■ **Before-and-after page screenshots**
========================
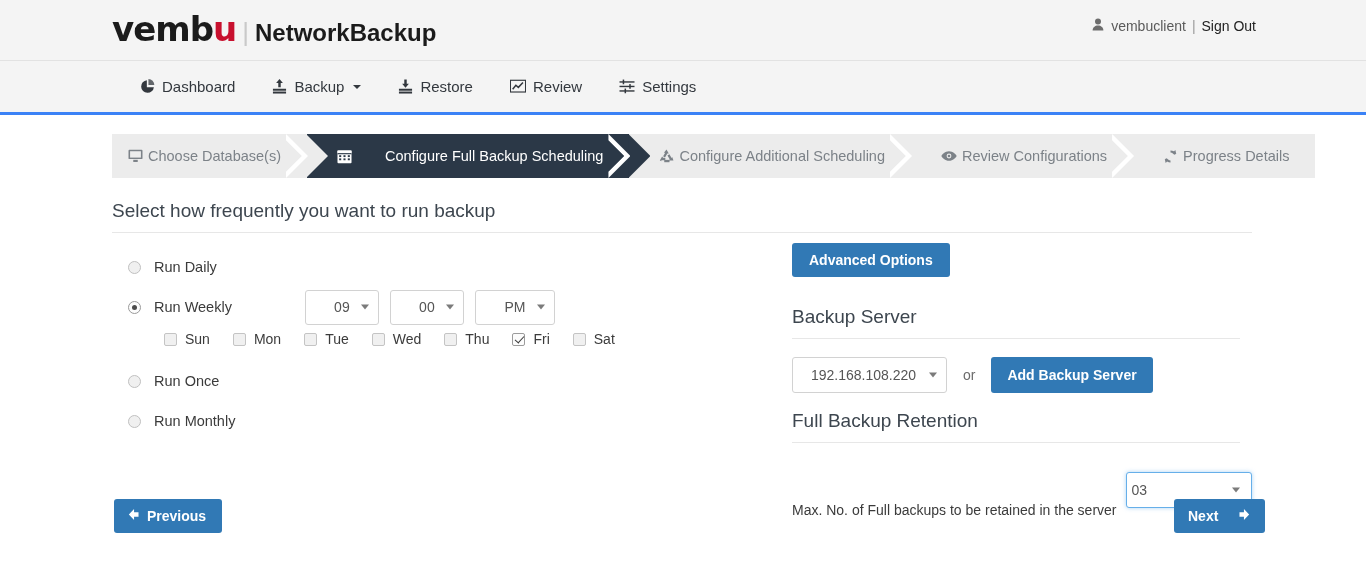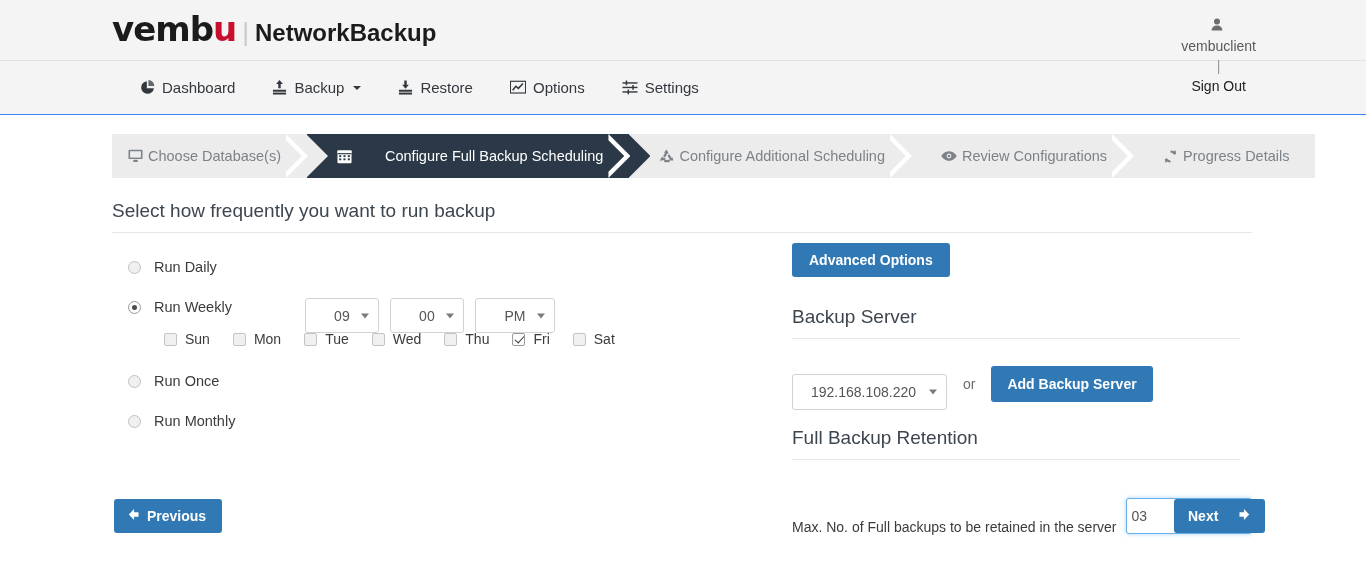--- a/index.html
+++ b/index.html
@@ -30,31 +30,31 @@
   }
   .brand-vembu .u { color: #c8102e; }
   .brand-sep {
     color: #c9c9c9; font-size: 26px; margin: 0 6px; line-height: 1;
   }
   .brand-product {
     font-size: 24px; font-weight: bold; color: #1b1b1b; line-height: 1;
   }
   .userbox {
     position: absolute; right: 110px; top: 18px;
-    font-size: 14px; color: #555; display: flex; align-items: center; gap: 4px; flex-direction: column;
+    font-size: 14px; color: #555; display: flex; align-items: center; gap: 4px;
   }
   .userbox .uname { color: #5a5a5a; }
   .userbox .pipe { color: #9a9a9a; margin: 0 2px; }
   .userbox a { color: #222; text-decoration: none; }
   .user-ico { font-size: 13px; color: #6d6d6d; margin-right: 3px; }
 
   
   .navbar {
     height: 54px; background: #f4f4f4;
-    border-bottom: 1px solid #3b82f6;
+    border-bottom: 3px solid #3b82f6;
     display: flex; align-items: center;
     padding-left: 140px;
   }
   .nav-item {
     display: flex; align-items: center; gap: 7px;
     font-size: 15px; color: #33383e;
     margin-right: 37px; cursor: pointer;
     white-space: nowrap;
   }
   .nav-item svg { display: block; }
@@ -127,21 +127,21 @@
     content: ""; position: absolute; left: 3px; top: 3px;
     width: 5px; height: 5px; border-radius: 50%; background: #4c4c4c;
   }
   .radio-row label { font-size: 14.5px; color: #3b3b3b; cursor: pointer; }
 
   .time-group { display: flex; margin-left: 73px; gap: 11px; }
   .sel {
     height: 35px; border: 1px solid #d2d2d2; background: #fff;
     border-radius: 3px; display: flex; align-items: center;
     justify-content: center; position: relative;
-    font-size: 14px; color: #555; cursor: pointer; margin-top: 17px;
+    font-size: 14px; color: #555; cursor: pointer;
   }
   .sel .arr {
     position: absolute; right: 9px; top: 50%; transform: translateY(-50%);
     width: 0; height: 0;
     border-left: 4px solid transparent; border-right: 4px solid transparent;
     border-top: 5px solid #7b7b7b;
   }
   .sel-time { width: 74px; }
   .sel-ap   { width: 80px; }
 
@@ -263,21 +263,21 @@
     <span>Restore</span>
   </div>
 
   <div class="nav-item">
     <span>
       <svg width="16" height="15" viewBox="0 0 18 16">
           <rect x="0.5" y="1" width="17" height="13.2" fill="none" stroke="#33383e" stroke-width="1.3"></rect>
           <polyline points="3,11 6.6,6.6 9.4,9 14.6,3.6" fill="none" stroke="#33383e" stroke-width="1.7"></polyline>
         </svg>
     </span>
-    <span>Options</span>
+    <span>Review</span>
   </div>
 
   <div class="nav-item">
     <span>
       <svg width="16" height="15" viewBox="0 0 16 16">
           <rect x="0" y="2.4" width="16" height="1.5" fill="#33383e"></rect>
           <rect x="0" y="7.2" width="16" height="1.5" fill="#33383e"></rect>
           <rect x="0" y="12" width="16" height="1.5" fill="#33383e"></rect>
           <rect x="3.4" y="0.6" width="1.6" height="5" fill="#33383e"></rect>
           <rect x="10.4" y="5.4" width="1.6" height="5" fill="#33383e"></rect>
========================
■ **WHAT THE TASK REQUIRES**
Could you print, exactly and with nothing else, the lines from the one containing "border-left: 4px solid" through the last line of the records above?

■ **WRITTEN ANSWER**
     border-left: 4px solid transparent; border-right: 4px solid transparent;
     border-top: 5px solid #7b7b7b;
   }
   .sel-time { width: 74px; }
   .sel-ap   { width: 80px; }
 
@@ -263,21 +263,21 @@
     <span>Restore</span>
   </div>
 
   <div class="nav-item">
     <span>
       <svg width="16" height="15" viewBox="0 0 18 16">
           <rect x="0.5" y="1" width="17" height="13.2" fill="none" stroke="#33383e" stroke-width="1.3"></rect>
           <polyline points="3,11 6.6,6.6 9.4,9 14.6,3.6" fill="none" stroke="#33383e" stroke-width="1.7"></polyline>
         </svg>
     </span>
-    <span>Options</span>
+    <span>Review</span>
   </div>
 
   <div class="nav-item">
     <span>
       <svg width="16" height="15" viewBox="0 0 16 16">
           <rect x="0" y="2.4" width="16" height="1.5" fill="#33383e"></rect>
           <rect x="0" y="7.2" width="16" height="1.5" fill="#33383e"></rect>
           <rect x="0" y="12" width="16" height="1.5" fill="#33383e"></rect>
           <rect x="3.4" y="0.6" width="1.6" height="5" fill="#33383e"></rect>
           <rect x="10.4" y="5.4" width="1.6" height="5" fill="#33383e"></rect>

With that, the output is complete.